Exercise input: Begin

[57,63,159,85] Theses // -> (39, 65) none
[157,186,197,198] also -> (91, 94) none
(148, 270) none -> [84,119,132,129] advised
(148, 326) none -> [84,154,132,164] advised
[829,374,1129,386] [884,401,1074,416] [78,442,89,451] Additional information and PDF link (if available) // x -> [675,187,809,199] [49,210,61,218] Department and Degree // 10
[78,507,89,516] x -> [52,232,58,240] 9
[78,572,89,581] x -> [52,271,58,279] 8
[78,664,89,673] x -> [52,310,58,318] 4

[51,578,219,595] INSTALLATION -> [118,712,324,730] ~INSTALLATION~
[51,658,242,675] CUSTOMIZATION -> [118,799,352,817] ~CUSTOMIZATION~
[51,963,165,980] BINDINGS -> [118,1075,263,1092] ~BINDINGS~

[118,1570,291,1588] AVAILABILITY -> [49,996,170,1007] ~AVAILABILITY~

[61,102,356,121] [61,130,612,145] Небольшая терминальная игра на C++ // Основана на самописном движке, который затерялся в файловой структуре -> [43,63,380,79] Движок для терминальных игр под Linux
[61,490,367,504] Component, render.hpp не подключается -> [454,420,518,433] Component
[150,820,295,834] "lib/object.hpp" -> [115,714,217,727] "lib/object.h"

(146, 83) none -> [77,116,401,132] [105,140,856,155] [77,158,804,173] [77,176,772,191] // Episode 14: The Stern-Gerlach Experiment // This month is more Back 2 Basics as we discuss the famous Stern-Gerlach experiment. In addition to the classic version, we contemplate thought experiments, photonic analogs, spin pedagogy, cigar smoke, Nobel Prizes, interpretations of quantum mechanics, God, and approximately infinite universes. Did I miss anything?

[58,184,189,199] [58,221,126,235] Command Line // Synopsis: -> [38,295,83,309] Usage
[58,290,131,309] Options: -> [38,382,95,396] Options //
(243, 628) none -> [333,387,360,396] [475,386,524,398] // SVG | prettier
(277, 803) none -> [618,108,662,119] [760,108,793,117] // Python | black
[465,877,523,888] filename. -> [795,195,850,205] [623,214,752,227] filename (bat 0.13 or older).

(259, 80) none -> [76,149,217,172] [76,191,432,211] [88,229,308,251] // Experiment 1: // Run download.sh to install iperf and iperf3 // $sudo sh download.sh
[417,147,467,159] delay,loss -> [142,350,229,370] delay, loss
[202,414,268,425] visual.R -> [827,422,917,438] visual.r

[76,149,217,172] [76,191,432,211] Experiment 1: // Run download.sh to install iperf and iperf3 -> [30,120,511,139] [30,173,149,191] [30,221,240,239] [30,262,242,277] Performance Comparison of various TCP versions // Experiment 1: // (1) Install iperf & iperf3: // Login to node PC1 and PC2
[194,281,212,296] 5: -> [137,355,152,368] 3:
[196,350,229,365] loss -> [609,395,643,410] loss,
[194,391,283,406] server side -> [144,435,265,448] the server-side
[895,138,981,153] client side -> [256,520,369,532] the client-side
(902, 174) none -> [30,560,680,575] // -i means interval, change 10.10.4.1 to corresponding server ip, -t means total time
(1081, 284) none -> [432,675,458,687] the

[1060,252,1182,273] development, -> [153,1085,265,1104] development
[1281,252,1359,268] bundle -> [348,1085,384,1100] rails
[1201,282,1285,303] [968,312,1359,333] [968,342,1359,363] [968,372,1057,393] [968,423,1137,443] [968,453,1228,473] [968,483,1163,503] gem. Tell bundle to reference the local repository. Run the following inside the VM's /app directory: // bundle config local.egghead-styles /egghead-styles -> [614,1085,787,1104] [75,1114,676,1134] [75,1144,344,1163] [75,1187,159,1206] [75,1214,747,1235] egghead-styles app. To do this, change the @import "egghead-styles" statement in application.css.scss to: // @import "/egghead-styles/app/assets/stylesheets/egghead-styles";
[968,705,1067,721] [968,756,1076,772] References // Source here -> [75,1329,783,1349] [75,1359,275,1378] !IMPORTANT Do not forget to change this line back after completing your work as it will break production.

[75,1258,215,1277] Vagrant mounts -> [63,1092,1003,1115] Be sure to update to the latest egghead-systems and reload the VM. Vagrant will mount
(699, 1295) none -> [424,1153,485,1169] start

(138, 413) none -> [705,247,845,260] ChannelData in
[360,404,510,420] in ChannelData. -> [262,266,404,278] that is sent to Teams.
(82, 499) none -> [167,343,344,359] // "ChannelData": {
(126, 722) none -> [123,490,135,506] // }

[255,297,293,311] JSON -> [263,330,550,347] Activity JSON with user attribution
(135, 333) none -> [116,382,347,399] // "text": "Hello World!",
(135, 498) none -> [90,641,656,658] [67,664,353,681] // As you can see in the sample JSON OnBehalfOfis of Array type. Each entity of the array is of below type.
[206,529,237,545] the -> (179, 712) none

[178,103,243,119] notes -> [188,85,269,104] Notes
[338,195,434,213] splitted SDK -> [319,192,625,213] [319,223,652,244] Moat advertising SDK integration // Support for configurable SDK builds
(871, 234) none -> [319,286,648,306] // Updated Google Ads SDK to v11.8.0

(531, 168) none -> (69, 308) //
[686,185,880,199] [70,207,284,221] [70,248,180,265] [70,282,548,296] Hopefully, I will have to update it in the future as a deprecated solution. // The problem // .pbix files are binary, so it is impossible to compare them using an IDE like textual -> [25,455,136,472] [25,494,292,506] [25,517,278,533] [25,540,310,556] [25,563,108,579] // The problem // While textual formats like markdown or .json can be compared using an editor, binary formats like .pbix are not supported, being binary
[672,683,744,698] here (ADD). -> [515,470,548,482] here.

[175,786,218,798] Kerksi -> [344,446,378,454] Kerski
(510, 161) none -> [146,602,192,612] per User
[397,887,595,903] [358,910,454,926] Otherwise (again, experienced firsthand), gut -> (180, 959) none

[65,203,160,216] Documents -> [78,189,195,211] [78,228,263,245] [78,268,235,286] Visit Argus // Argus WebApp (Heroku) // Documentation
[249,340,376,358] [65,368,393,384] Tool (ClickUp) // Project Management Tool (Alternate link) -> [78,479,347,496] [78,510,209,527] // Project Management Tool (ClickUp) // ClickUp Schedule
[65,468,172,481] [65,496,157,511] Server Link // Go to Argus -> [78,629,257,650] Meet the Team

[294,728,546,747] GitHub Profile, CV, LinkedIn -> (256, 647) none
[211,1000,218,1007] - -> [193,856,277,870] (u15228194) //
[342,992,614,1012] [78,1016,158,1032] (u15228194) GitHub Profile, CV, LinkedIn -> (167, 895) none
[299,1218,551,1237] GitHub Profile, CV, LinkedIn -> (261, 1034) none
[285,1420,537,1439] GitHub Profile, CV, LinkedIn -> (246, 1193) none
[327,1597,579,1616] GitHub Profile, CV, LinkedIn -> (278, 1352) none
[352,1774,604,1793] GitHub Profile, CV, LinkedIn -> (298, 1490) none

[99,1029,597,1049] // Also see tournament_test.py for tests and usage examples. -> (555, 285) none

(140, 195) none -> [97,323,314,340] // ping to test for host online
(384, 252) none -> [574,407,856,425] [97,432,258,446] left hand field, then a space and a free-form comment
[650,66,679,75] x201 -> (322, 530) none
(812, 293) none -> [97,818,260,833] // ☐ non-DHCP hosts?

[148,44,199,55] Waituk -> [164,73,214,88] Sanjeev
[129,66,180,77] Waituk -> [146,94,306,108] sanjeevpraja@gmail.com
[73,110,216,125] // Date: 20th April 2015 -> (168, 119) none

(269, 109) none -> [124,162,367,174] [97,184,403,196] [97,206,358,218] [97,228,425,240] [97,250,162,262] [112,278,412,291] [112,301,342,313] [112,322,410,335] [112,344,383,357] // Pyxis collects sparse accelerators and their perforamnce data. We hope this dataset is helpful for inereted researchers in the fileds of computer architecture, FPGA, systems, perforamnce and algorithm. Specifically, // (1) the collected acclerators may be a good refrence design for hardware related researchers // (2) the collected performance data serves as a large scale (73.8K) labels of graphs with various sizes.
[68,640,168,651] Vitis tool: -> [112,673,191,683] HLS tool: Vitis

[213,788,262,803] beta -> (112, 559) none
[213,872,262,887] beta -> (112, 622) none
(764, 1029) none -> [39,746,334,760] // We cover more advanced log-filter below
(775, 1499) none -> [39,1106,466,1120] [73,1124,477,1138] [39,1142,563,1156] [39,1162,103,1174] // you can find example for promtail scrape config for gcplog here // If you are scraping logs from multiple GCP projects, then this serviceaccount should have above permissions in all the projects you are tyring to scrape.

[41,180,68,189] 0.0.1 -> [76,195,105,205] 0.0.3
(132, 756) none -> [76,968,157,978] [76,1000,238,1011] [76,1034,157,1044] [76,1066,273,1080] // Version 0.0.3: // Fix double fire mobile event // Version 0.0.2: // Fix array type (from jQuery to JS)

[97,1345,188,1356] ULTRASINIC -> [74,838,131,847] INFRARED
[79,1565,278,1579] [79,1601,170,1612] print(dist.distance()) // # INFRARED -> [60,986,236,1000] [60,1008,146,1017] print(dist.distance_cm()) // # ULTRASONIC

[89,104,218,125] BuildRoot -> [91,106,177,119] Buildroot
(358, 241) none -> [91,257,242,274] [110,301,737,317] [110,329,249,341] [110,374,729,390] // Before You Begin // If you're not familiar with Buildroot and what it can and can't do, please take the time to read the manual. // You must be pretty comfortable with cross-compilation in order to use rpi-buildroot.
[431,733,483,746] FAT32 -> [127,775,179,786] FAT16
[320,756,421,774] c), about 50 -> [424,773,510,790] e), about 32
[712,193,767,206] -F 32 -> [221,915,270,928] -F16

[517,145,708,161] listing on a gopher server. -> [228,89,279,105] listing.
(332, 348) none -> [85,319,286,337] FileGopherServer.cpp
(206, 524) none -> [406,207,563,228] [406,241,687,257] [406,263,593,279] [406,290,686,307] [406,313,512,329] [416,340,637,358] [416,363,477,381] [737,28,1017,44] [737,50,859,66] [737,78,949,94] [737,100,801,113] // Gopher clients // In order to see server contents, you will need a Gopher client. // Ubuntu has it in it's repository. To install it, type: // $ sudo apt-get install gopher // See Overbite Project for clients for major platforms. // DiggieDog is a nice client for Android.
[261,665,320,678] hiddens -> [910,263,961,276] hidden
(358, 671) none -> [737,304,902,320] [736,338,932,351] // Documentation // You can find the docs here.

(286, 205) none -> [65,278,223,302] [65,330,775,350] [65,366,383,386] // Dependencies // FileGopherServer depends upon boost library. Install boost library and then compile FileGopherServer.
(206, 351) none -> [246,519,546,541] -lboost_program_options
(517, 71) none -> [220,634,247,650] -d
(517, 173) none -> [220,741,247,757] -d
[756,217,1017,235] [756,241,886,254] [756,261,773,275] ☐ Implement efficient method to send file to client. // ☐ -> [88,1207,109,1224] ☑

Exercise input: End

:: Work task ::
Line count for "Buildroot": count the lines in the records above that contain this word, and write only the number.

:: Exercise response ::
2